=== Begin Enclosure ===
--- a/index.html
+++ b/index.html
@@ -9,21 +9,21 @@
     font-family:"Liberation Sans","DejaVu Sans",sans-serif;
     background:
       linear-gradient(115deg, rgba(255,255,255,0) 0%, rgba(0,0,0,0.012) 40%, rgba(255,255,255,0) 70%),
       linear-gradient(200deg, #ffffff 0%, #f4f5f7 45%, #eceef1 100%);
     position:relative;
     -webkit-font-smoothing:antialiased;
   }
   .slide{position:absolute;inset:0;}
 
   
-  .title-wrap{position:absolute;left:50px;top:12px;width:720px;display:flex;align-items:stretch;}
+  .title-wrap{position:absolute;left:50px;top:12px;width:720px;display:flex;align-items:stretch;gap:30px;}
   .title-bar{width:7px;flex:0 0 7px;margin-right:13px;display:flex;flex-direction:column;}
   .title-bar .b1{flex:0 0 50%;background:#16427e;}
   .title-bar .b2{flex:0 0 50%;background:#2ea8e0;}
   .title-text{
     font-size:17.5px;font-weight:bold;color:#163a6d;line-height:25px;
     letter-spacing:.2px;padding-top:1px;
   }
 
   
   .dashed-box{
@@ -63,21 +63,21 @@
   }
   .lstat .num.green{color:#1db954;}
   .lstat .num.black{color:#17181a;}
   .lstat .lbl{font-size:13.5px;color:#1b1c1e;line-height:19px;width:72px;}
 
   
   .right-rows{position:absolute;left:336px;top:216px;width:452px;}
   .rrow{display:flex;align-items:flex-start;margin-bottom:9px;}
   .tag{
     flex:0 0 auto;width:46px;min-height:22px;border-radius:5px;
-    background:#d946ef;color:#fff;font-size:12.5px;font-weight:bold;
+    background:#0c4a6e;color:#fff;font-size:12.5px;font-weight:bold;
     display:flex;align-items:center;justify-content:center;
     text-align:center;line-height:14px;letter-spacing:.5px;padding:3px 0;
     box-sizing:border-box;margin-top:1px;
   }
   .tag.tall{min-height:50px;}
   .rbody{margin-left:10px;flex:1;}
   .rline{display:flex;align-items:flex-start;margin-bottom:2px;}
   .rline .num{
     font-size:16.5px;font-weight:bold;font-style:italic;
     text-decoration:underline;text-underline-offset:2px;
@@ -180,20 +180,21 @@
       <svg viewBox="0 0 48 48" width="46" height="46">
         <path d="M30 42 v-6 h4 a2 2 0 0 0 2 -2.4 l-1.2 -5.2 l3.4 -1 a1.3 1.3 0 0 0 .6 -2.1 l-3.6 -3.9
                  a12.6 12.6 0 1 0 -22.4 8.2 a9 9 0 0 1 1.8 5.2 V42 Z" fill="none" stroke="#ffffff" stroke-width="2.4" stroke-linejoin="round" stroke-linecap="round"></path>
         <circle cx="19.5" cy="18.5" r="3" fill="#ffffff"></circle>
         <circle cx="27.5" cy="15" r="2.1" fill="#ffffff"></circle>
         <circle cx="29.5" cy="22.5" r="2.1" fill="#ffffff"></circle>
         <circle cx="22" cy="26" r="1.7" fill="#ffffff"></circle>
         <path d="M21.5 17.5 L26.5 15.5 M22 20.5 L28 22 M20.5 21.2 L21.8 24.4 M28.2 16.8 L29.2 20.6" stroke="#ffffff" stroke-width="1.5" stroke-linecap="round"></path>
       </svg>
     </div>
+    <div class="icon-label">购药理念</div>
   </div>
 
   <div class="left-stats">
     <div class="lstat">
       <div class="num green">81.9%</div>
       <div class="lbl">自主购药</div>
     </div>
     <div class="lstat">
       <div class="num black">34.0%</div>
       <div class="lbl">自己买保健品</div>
=== End Enclosure ===
=== Begin Enclosure ===
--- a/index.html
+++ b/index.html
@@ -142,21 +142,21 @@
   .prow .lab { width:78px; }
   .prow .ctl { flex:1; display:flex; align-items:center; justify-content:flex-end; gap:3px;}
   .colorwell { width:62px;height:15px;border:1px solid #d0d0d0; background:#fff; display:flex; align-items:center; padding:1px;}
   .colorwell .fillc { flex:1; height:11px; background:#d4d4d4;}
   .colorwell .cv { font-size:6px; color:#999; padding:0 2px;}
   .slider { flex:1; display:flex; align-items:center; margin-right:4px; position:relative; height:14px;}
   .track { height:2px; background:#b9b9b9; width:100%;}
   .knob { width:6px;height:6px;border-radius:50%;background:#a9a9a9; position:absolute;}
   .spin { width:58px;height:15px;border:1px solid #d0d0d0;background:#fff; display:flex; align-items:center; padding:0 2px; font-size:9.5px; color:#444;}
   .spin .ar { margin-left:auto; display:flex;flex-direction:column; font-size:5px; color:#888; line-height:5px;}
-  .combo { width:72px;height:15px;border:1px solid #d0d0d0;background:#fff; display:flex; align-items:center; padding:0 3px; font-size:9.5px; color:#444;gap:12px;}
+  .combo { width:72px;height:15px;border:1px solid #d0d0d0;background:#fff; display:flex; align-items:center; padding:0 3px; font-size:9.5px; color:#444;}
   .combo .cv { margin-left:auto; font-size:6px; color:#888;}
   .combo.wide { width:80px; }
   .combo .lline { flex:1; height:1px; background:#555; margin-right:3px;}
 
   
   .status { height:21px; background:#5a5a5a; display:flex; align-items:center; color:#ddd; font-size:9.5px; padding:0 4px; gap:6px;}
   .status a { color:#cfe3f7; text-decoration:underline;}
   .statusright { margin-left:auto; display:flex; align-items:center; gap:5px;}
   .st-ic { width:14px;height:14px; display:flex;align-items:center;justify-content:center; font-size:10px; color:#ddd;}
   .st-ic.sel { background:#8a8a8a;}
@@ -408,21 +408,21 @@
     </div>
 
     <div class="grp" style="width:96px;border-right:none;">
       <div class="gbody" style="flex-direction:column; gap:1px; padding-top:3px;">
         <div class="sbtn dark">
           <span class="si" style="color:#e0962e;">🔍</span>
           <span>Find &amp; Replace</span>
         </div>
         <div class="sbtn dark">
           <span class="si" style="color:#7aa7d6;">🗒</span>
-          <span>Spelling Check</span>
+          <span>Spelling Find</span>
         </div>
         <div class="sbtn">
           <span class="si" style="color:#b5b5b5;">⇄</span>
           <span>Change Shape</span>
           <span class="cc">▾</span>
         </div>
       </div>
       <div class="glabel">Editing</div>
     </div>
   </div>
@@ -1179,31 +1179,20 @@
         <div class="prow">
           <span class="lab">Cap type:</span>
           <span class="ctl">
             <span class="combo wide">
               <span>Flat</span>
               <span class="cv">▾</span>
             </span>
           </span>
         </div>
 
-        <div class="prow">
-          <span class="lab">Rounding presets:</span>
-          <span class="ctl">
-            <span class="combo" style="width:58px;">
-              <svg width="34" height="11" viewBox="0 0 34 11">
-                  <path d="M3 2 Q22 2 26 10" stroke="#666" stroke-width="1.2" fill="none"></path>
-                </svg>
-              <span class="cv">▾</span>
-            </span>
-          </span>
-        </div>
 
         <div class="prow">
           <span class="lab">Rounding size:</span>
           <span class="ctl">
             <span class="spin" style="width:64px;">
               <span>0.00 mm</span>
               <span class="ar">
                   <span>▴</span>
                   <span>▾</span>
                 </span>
=== End Enclosure ===
Requirement:
Locate the word "content" in the data above. Copy every line carrying it.

Answer area:
     display:flex;align-items:center;justify-content:center;
   .prow .ctl { flex:1; display:flex; align-items:center; justify-content:flex-end; gap:3px;}
   .st-ic { width:14px;height:14px; display:flex;align-items:center;justify-content:center; font-size:10px; color:#ddd;}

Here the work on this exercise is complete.